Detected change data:
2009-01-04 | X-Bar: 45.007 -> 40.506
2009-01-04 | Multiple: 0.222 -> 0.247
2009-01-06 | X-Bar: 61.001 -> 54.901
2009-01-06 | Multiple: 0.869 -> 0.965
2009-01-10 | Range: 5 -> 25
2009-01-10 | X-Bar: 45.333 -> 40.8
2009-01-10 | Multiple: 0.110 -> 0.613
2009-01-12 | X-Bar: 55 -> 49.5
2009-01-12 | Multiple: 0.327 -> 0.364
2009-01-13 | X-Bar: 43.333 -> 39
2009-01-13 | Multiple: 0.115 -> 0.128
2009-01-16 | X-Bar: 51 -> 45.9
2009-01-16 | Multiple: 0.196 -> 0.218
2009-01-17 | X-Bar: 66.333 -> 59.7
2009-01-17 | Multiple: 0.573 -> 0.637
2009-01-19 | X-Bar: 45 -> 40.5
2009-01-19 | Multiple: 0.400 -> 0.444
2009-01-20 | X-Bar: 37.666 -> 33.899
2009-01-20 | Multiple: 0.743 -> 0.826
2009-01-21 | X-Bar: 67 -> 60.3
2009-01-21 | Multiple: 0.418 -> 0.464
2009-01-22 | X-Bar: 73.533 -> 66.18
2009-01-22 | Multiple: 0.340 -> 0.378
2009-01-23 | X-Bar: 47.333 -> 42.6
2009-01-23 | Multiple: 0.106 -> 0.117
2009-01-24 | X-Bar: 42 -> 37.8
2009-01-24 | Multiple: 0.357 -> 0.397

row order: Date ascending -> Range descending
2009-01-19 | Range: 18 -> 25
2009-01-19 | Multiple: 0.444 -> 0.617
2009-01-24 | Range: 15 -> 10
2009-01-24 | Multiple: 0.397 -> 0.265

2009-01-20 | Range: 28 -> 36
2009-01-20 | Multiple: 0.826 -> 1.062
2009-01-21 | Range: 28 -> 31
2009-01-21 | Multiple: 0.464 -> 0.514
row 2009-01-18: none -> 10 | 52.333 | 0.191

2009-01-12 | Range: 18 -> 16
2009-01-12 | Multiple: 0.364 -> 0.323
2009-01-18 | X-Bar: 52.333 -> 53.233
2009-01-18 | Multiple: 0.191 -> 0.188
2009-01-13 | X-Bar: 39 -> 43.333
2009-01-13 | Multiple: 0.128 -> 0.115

Brief:
Look above for the line holding "2009-01-13 | Multiple: 0.115 -> 0.128", then set down exactly that line and every line after it up to and including the line holding "2009-01-20 | Multiple: 0.743 -> 0.826", with nothing else.

The completed task:
2009-01-13 | Multiple: 0.115 -> 0.128
2009-01-16 | X-Bar: 51 -> 45.9
2009-01-16 | Multiple: 0.196 -> 0.218
2009-01-17 | X-Bar: 66.333 -> 59.7
2009-01-17 | Multiple: 0.573 -> 0.637
2009-01-19 | X-Bar: 45 -> 40.5
2009-01-19 | Multiple: 0.400 -> 0.444
2009-01-20 | X-Bar: 37.666 -> 33.899
2009-01-20 | Multiple: 0.743 -> 0.826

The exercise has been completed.